Although the solution worked well for most users, some major customers had several millions of devices. The system was launched in 1998, so it had to store the detailed statistic for at least 10 years to compare results and make predictions.
Each device produced around 10 KB of data. Some new devices produced much more information, around 100-300 KB, but let’s take the average of 10 KB for calculation. Each device was polled every 1 minute, which made up 10 KB x 60 x 24 =14 MB per day, or 14 MB *365 = 5 GB per year. Assuming the customer had 10 million of devices, his devices produced around 48 PB of data per year.
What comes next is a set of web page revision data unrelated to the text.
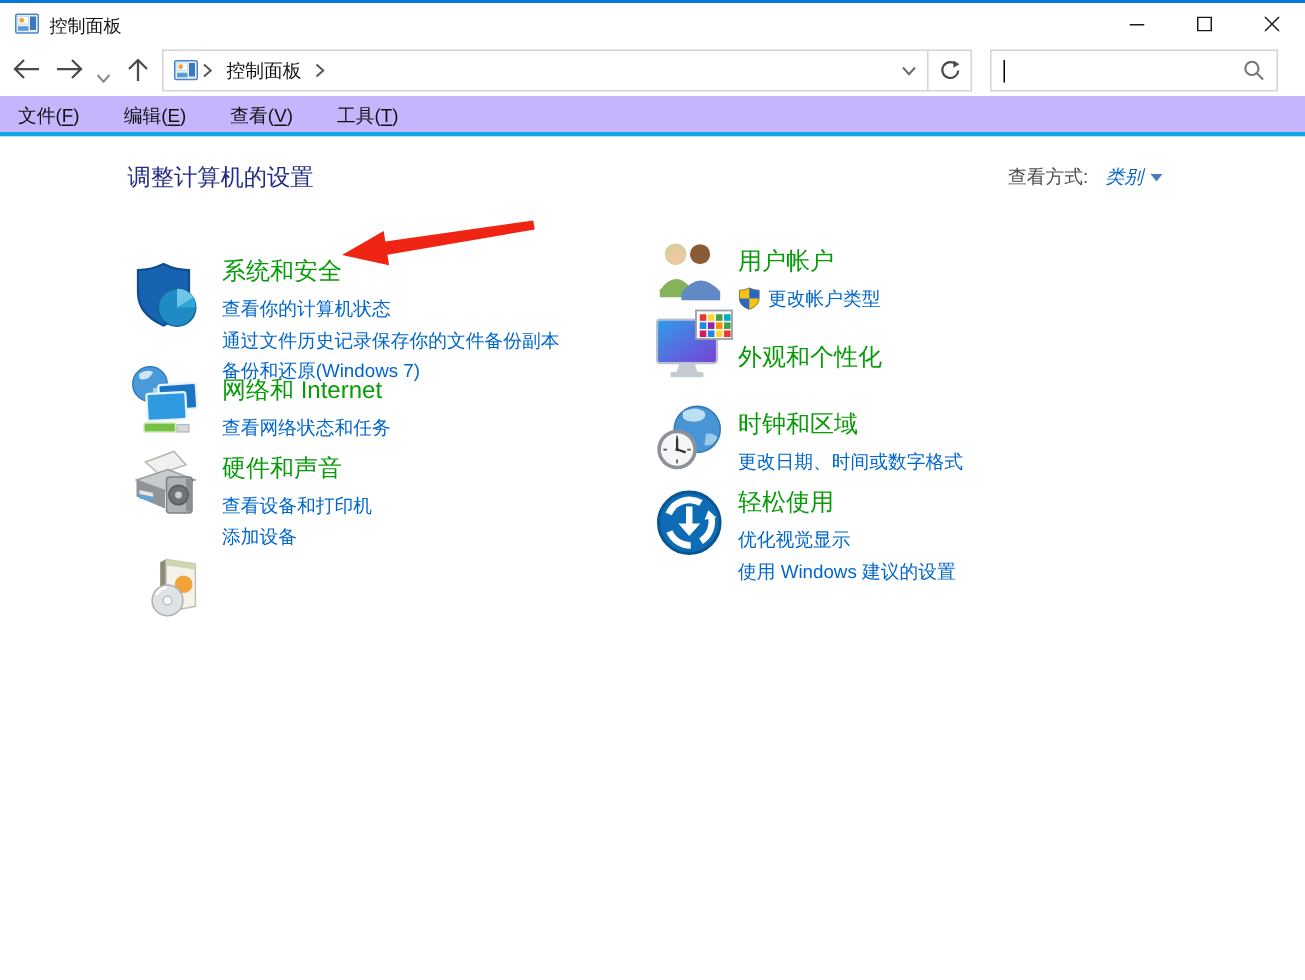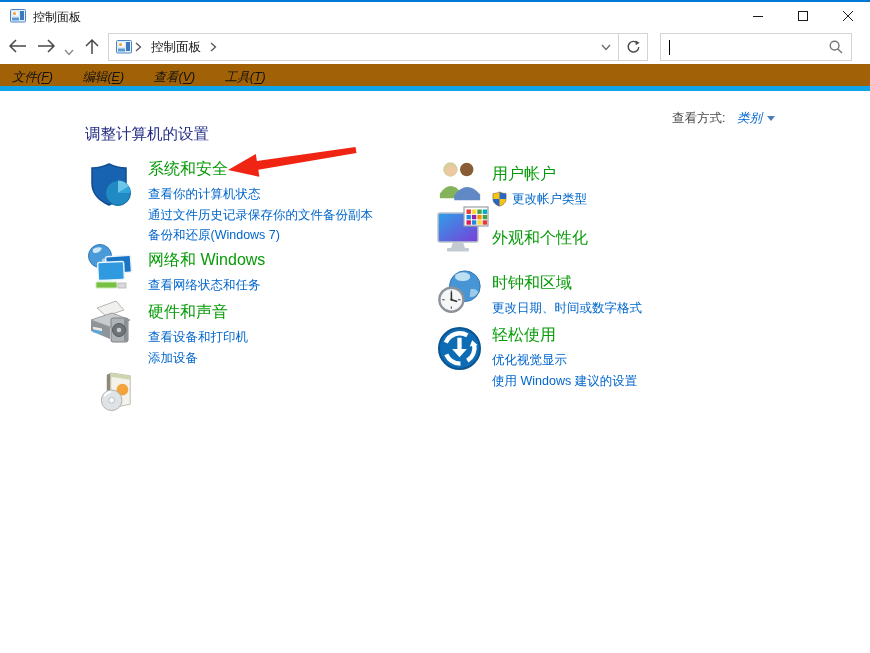"文件(F) 编辑(E) 查看(V) 工具(T)" #menubar { background: #a16207 -> #c4b5fd; border-bottom: 5px solid #0ea5e9 -> 3px solid #0ea5e9; font-style: italic -> none }
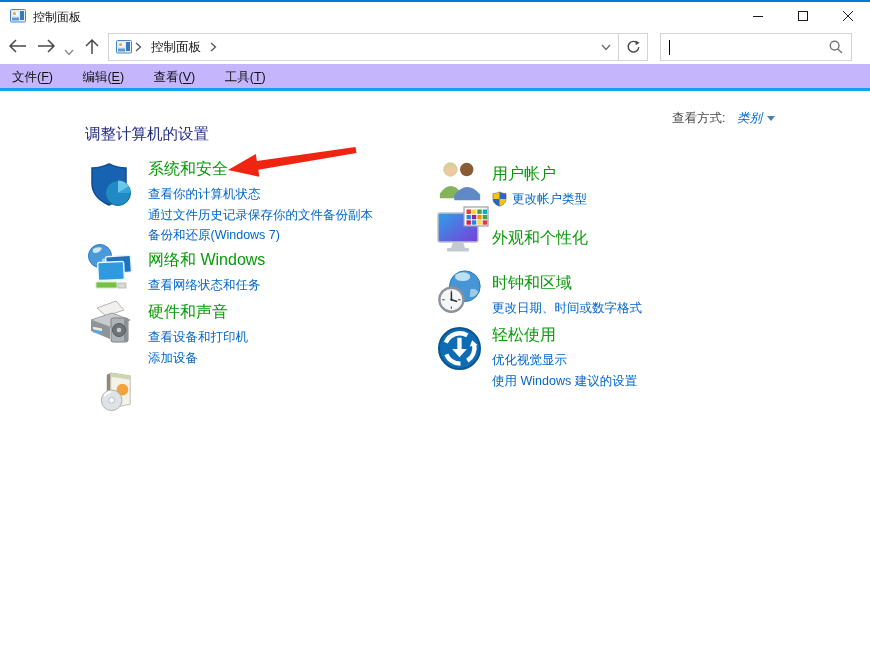"调整计算机的设置" #page-heading { margin-top: 16px -> none }
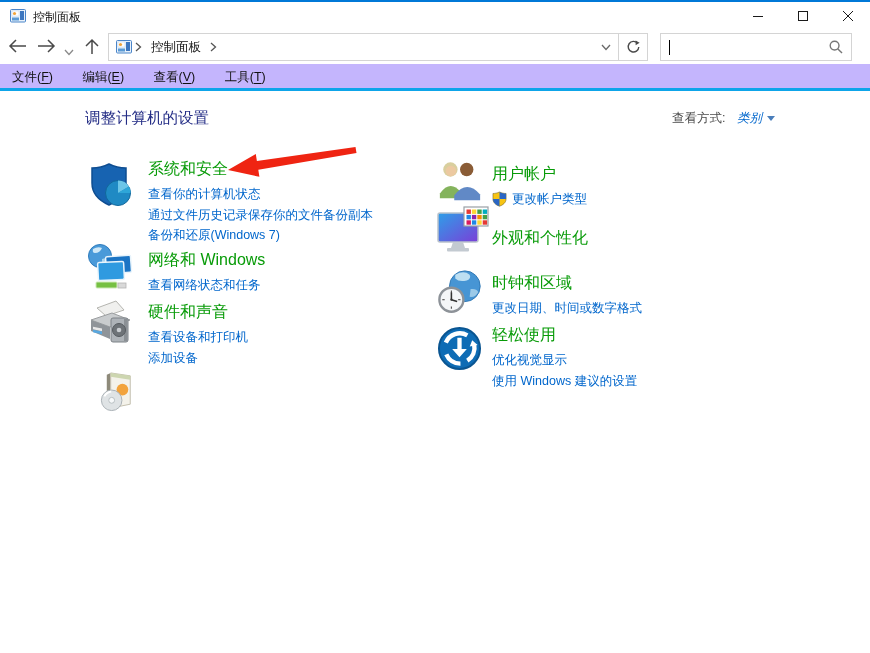"系统和安全" #sec-system { top: 68px -> 80px }
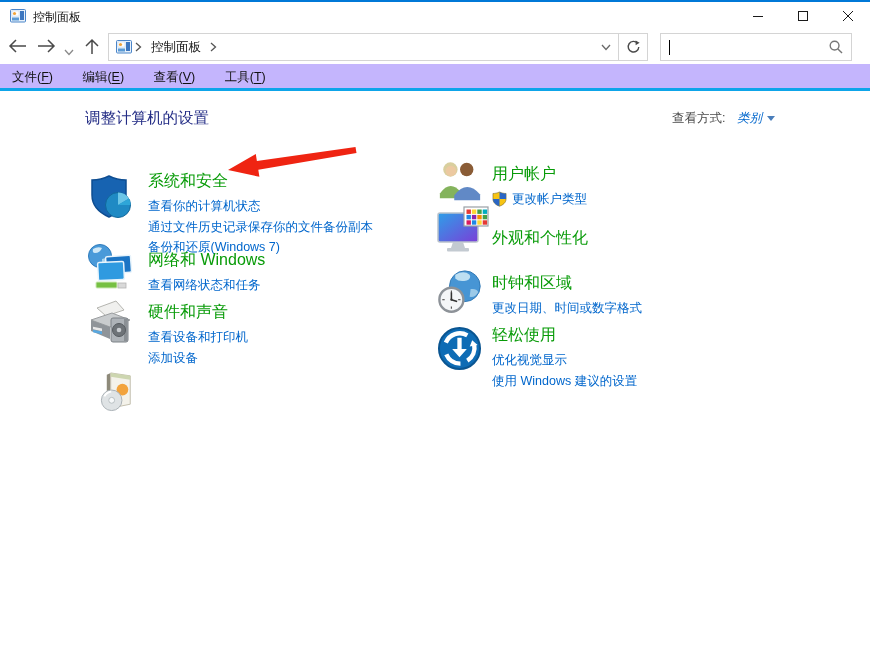"网络和 Windows" a.cat-title { text: Windows -> Internet }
Since this solution had no capabilities for horizontal scaling, it was impossible to work with such amount of data. To provide customer with the detailed statistics, we introduced some limitations on the number of devices and days. However, this solution was inconvenient for the customer.
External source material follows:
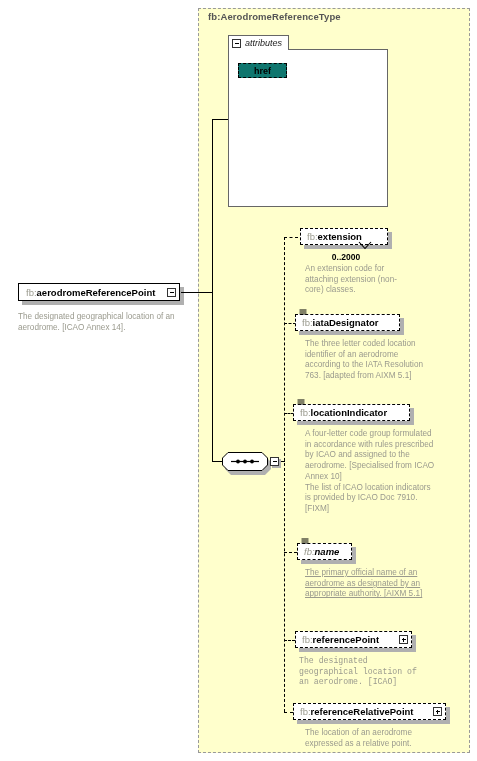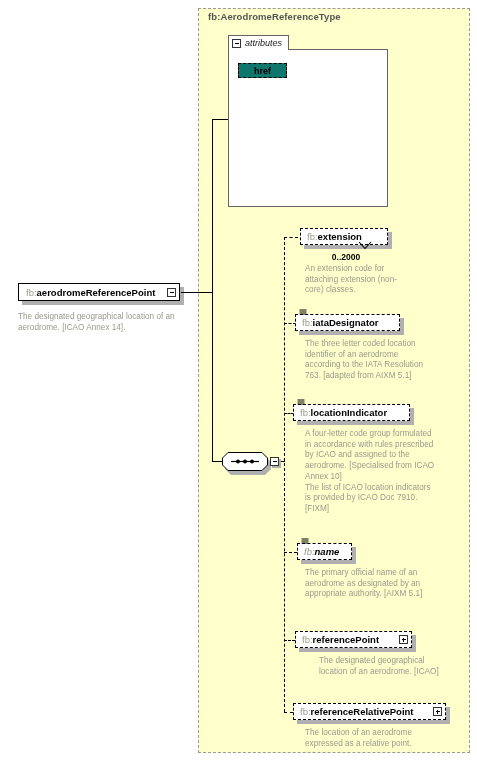"The primary official name of" div.doc-text { text-decoration: none -> underline }
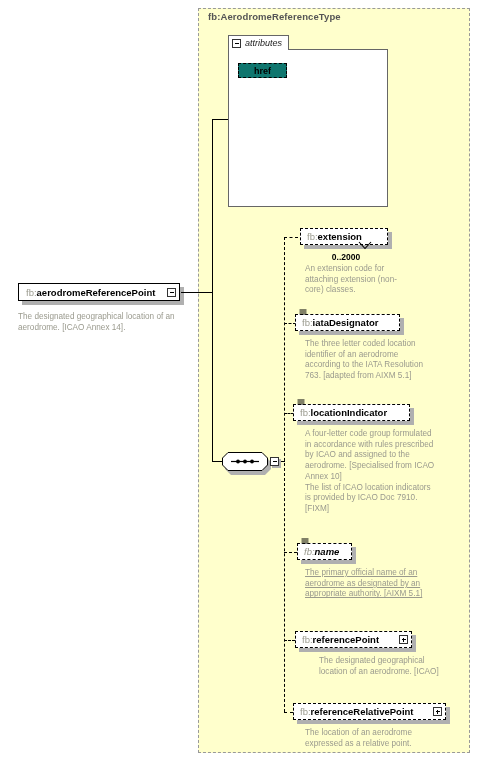"The designated geographical location of an aerodrome. [ICAO]" div.doc-text { font-family: none -> Liberation Mono, monospace; left: 319px -> 299px }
To improve our current implementation of data storing and processing, we experimented a bit with big data technologies:
First, we decided to use MongoDB shared cluster instead of single Oracle database. This allowed client to store much more data, but the performance was almost the same, because data was collected by single data collector and processed by single backend. That’s why we also decided to implement Hadoop Distributed File System (HFDS) for raw data storage and Hadoop’s MapReduce for data processing to store it in MongoDB.
After tool research on the market, Hadoop MapReduce was replaced with Apache Spark, as it was easier to use and allowed running programs faster.
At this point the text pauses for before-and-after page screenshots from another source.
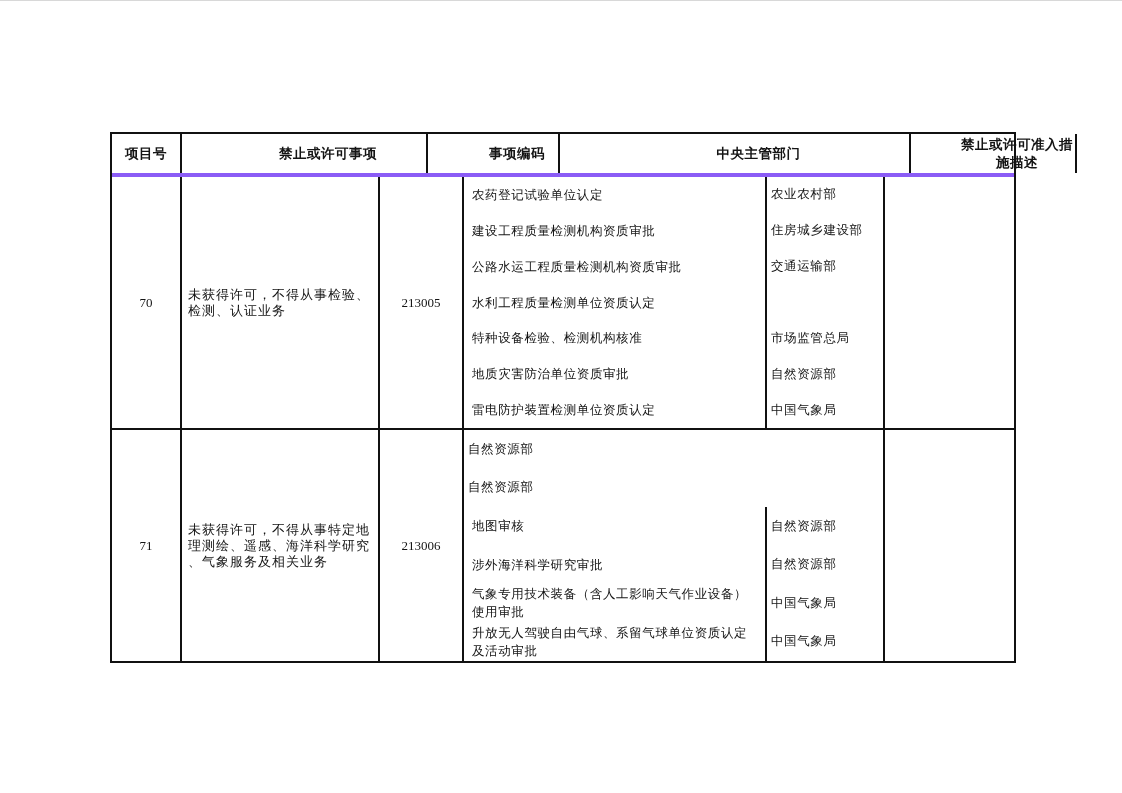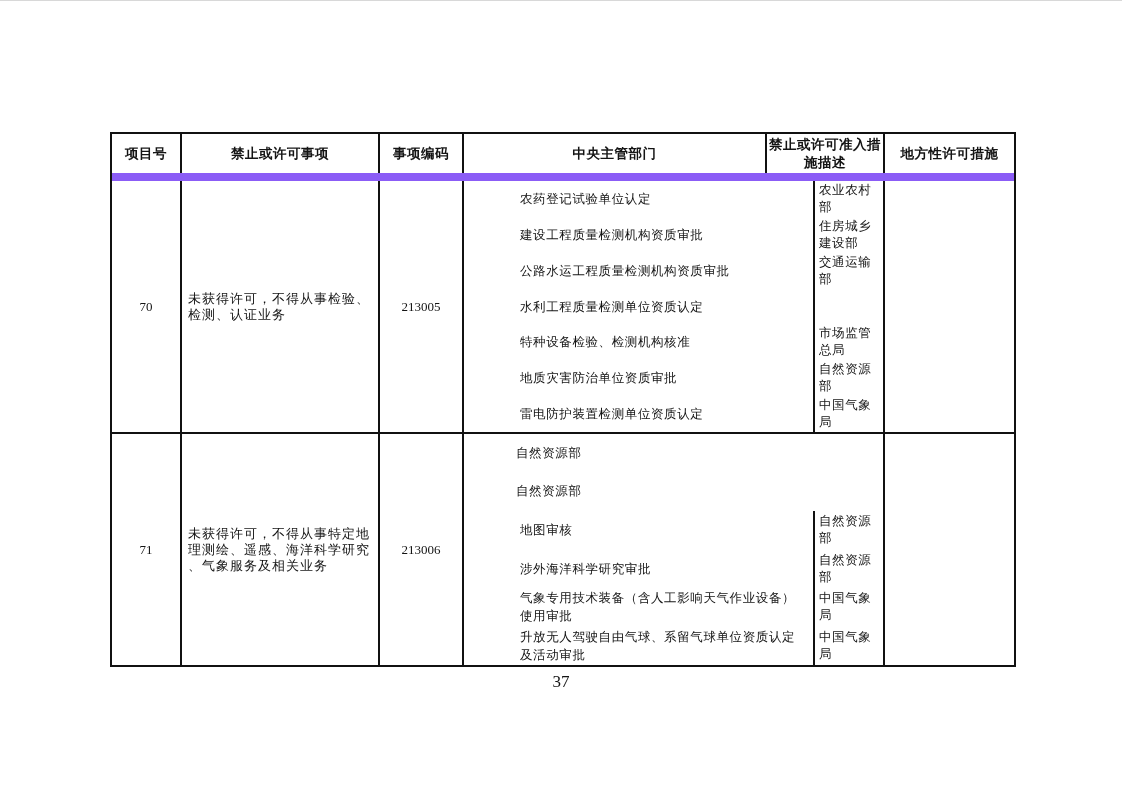"项目号" .t-row.header { border-bottom: 8px solid #8b5cf6 -> 4px solid #8b5cf6; gap: none -> 48px }
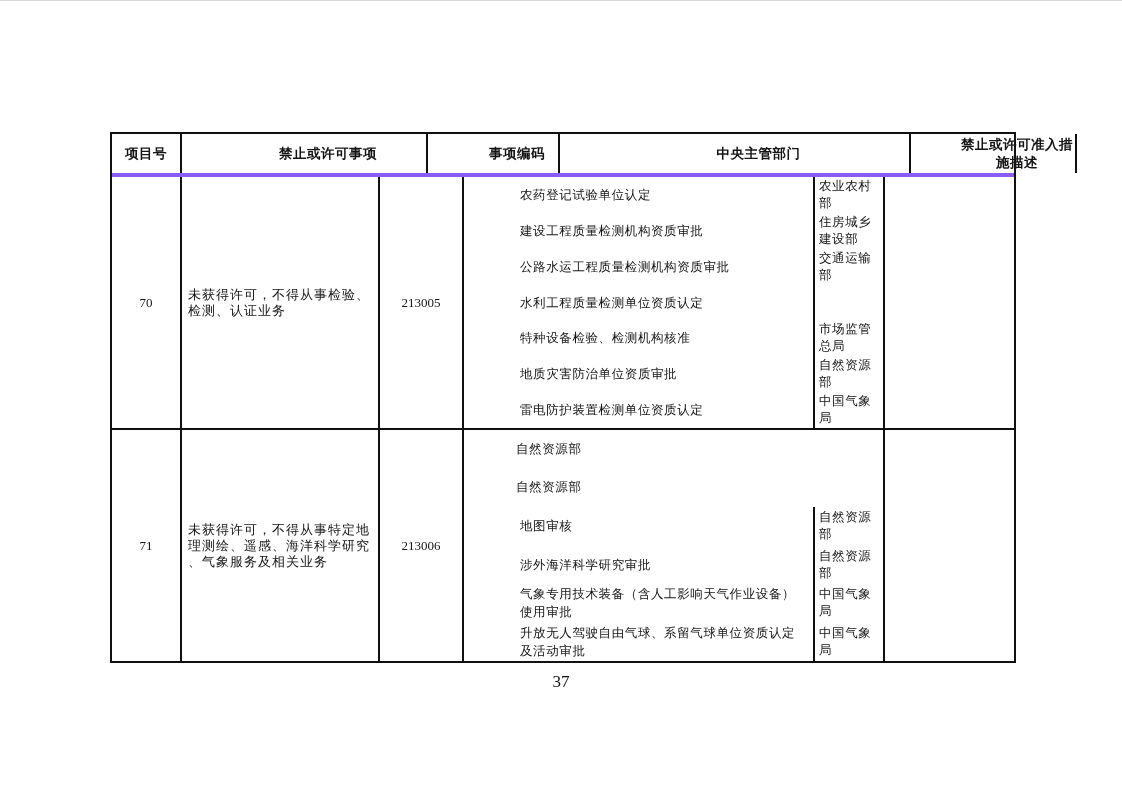"农药登记试验单位认定" .measure-row { margin-left: 48px -> none }
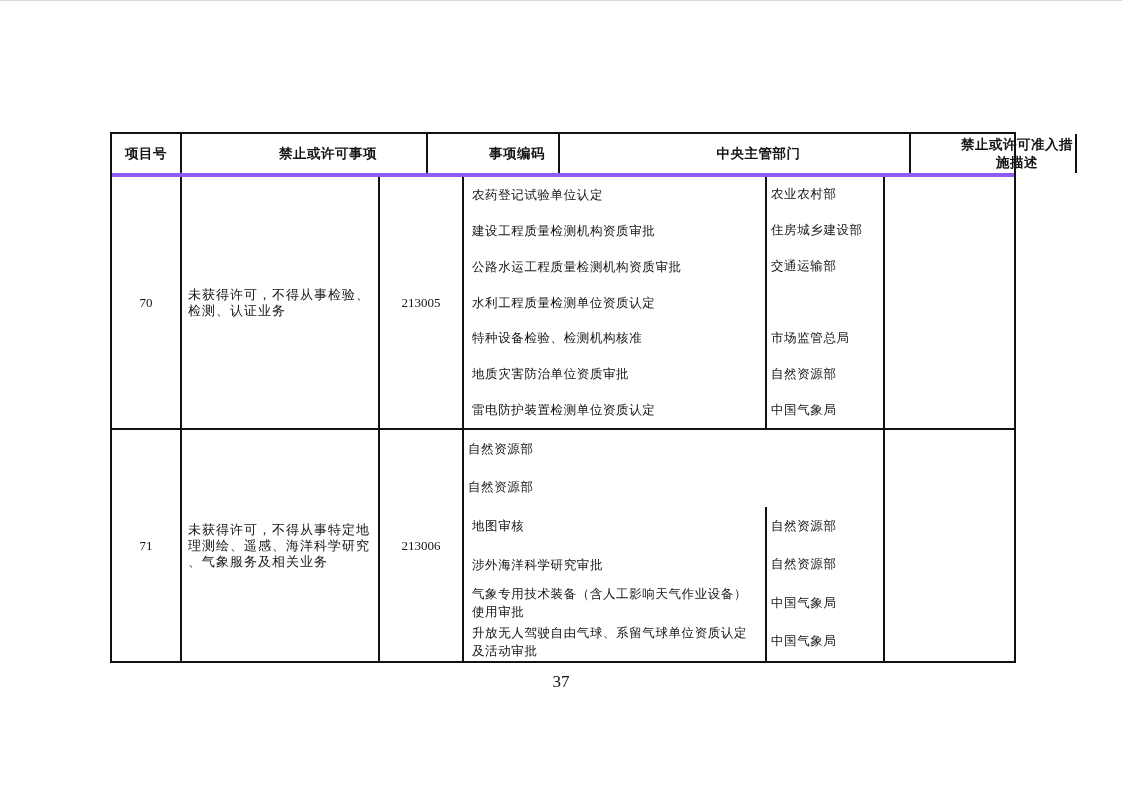"37" div.page-number { html: <div>37</div> -> none }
As a result, we received a system with multiple data collectors installed on several segments of the network, HDFS, Spark, and MongoDB. We emulated the monitoring of 4 million of devices and haven’t detected any problem neither in the performance of the system nor in data storage capabilities. As a comparison, the initial implementation without Big Data was able to monitor up to 100,000 devices only, so we can talk about significant system improvement.